The main strengths of our study are the large sample population based on a sample size calculation for a conservative effect, few missing data, and a robust protocol-driven methodology. Furthermore, we used a research summary that is concordant with the current standards of evidence-based health information, including the use of probabilities to communicate benefits and harms in order to allow weighing the pros and cons. The weaknesses include the use of a hypothetical scenario and restriction to 1 (relatively benign) condition and treatment. Furthermore, the choice of the size of the presented treatment effects is debatable. We decided to use a small absolute effect since large treatment effects are rare in practice [23]. In our experience, they often range from around 0.1% to 1% risk difference for primary preventive or screening interventions (small) to about 5% (medium) to 20% (large) for symptom improvement. Thus, we believe that our information provides a good representation of what developers of evidence-based health information are confronted with in practice. A possible limitation to using simple frequencies is that readers may mistake them for sample size. We cannot exclude that this had an impact on their interpretation of the research summaries. Another limitation is that this study was conducted in Germany and these results may not be generalizable to other countries. Finally, the way the primary outcome was measured may not have been sensitive enough to capture differences and there is always a risk that participants tend to avoid more extreme answers. However, the lack of meaningful effects on secondary outcomes supports the notion that there are indeed few perceived differences between the research summaries. Thus, it seems unlikely that measuring perceived treatment effectiveness using a visual analog or Likert scale, for example, would have made a difference to the results. The downside of such measurements is that the relevance of the results is difficult to interpret. Owing to these limitations, we cannot completely rule out that participants are insensitive to uncertainty information.

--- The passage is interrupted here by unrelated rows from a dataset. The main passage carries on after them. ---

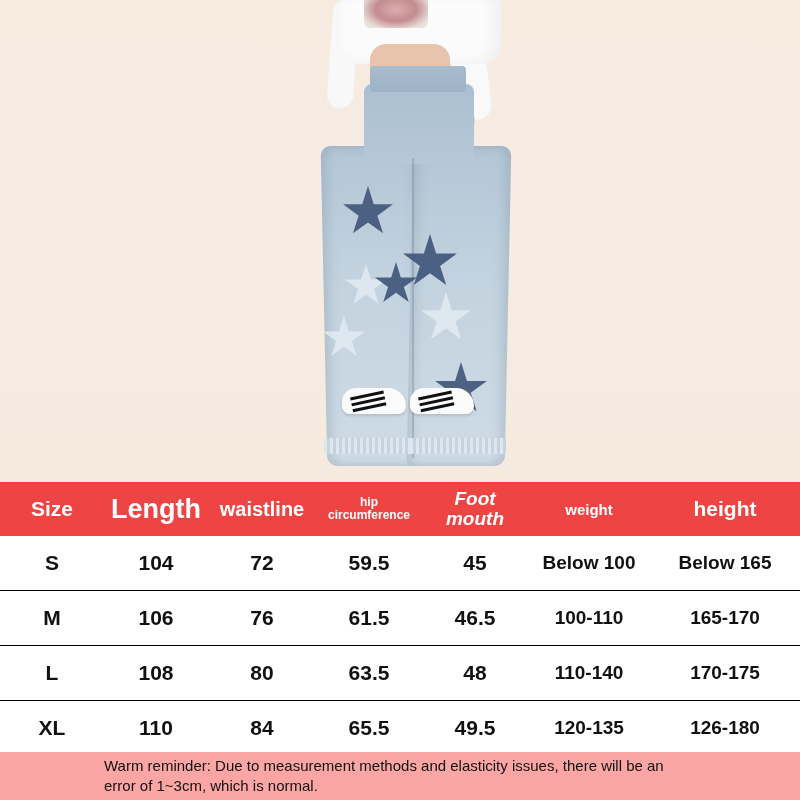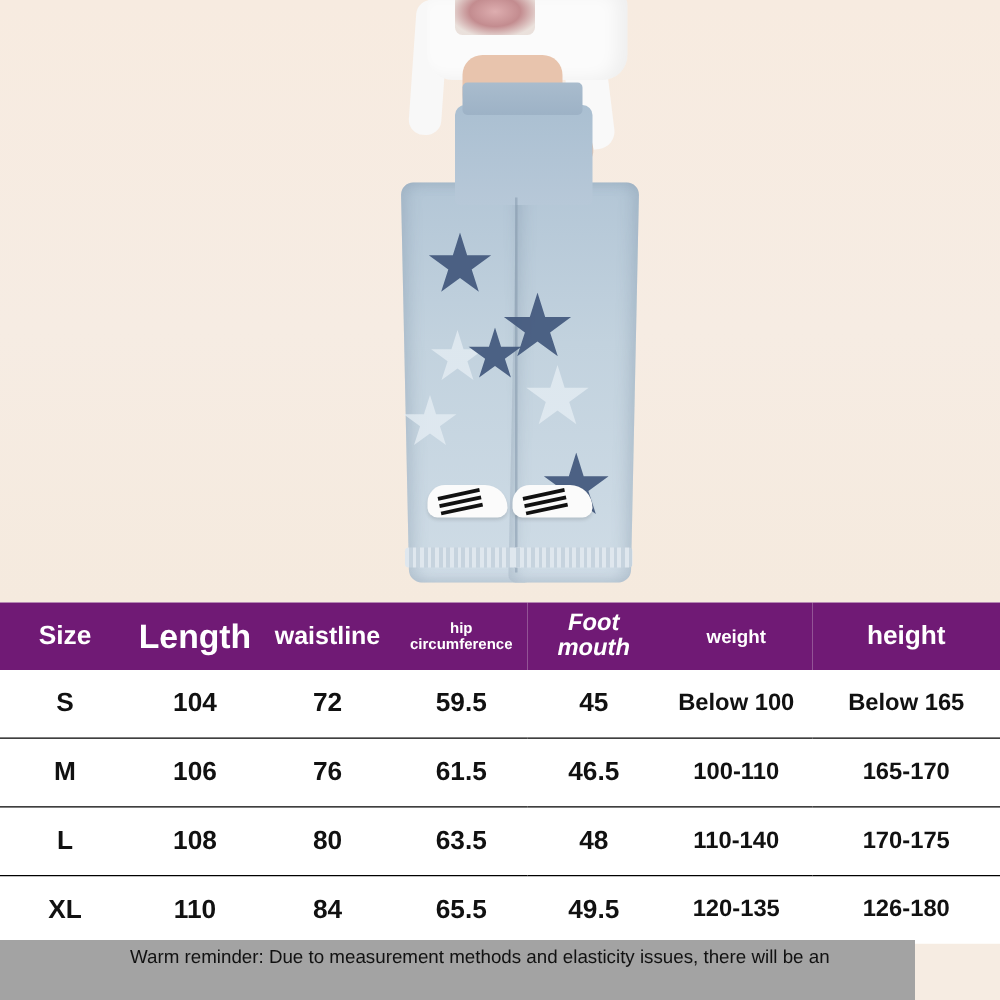"Size" thead th { background: #701a75 -> #ef4444 }
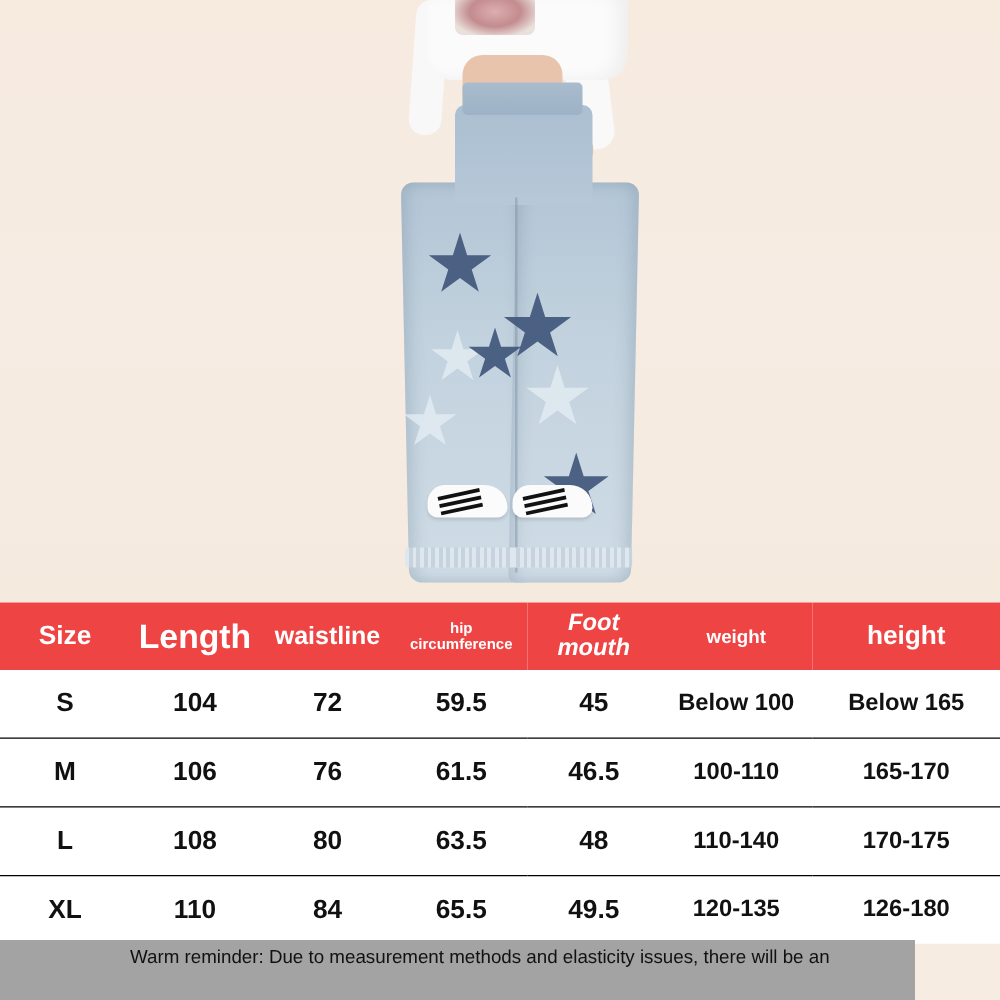"Warm reminder: Due to measurement" .note { background: #a3a3a3 -> #fca5a5; width: 732px -> 800px }
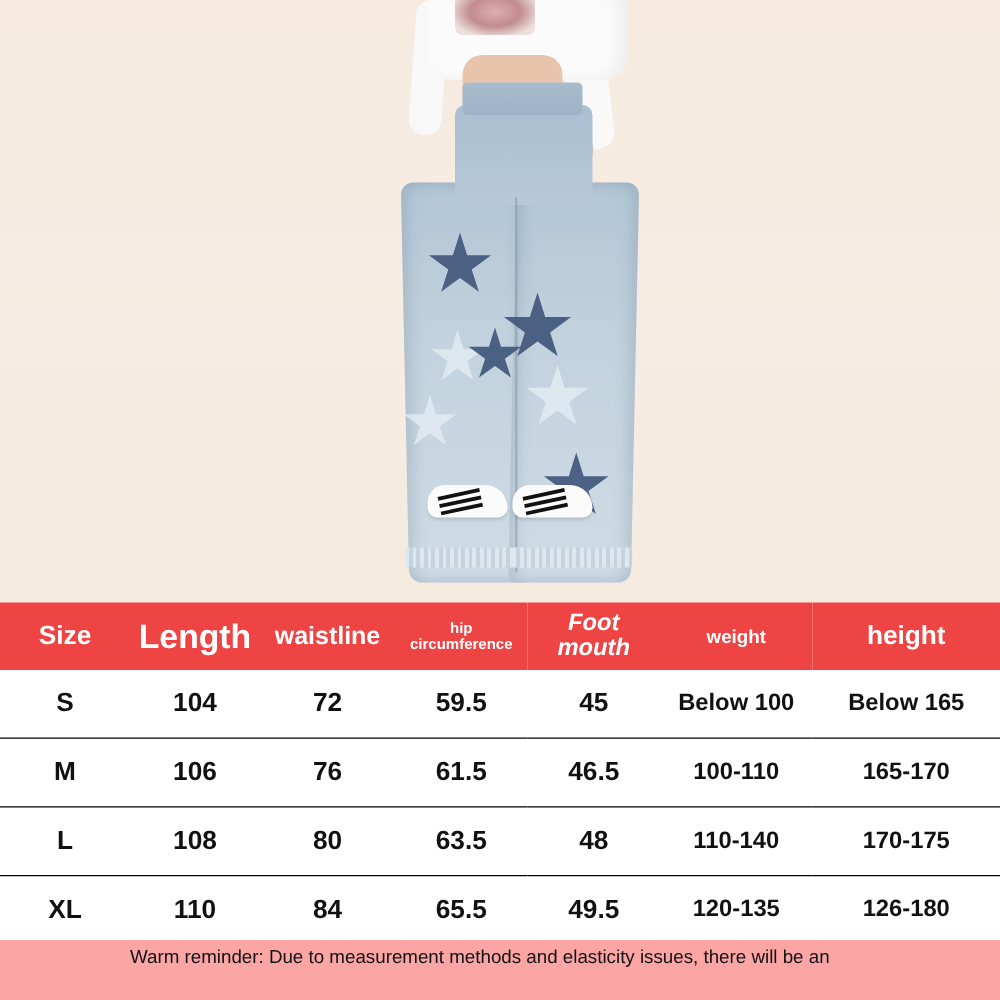"error of 1~3cm, which is" span { html: none -> <span>error of 1~3cm, which is normal.</span> }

Recommendations for Future Research

In order for uncertainty descriptions to be useful in conveying limitations in the quality of evidence, the public has to be aware that not all research is of equal quality and that the size of an effect and the confidence in the effect are separate concepts. Therefore, it would be helpful to develop or enhance and implement interventions that explain basic research concepts and skills. A notable recent effort in this direction has been the Key Concepts for Informed Health Choices Project [24-26]. It may also be helpful to develop more radical ways of presenting uncertainty together with consumers. Future studies could also assess the effect of uncertainty information in situations wherein patients decide between several treatments. In terms of the methods, future studies could use factorial designs to study different combinations of uncertainty descriptions.

Conclusion

In conclusion, providers of written evidence-based health information or decision aids should not assume that consumers and patients will understand the intentions and meaning of uncertainty descriptions without further explanation or support. The most likely explanation for this is that the public does not distinguish between the concepts of quality of evidence and magnitudes of effect. The challenge in communicating uncertainty should not be used as an argument to withhold uncertainty information from patients and the public. Future research should aim to understand how the public or patients process information regarding limitations of evidences in order to understand why the degree and types of uncertainty seem to have little impact on the perceptions of effectiveness or treatment intentions.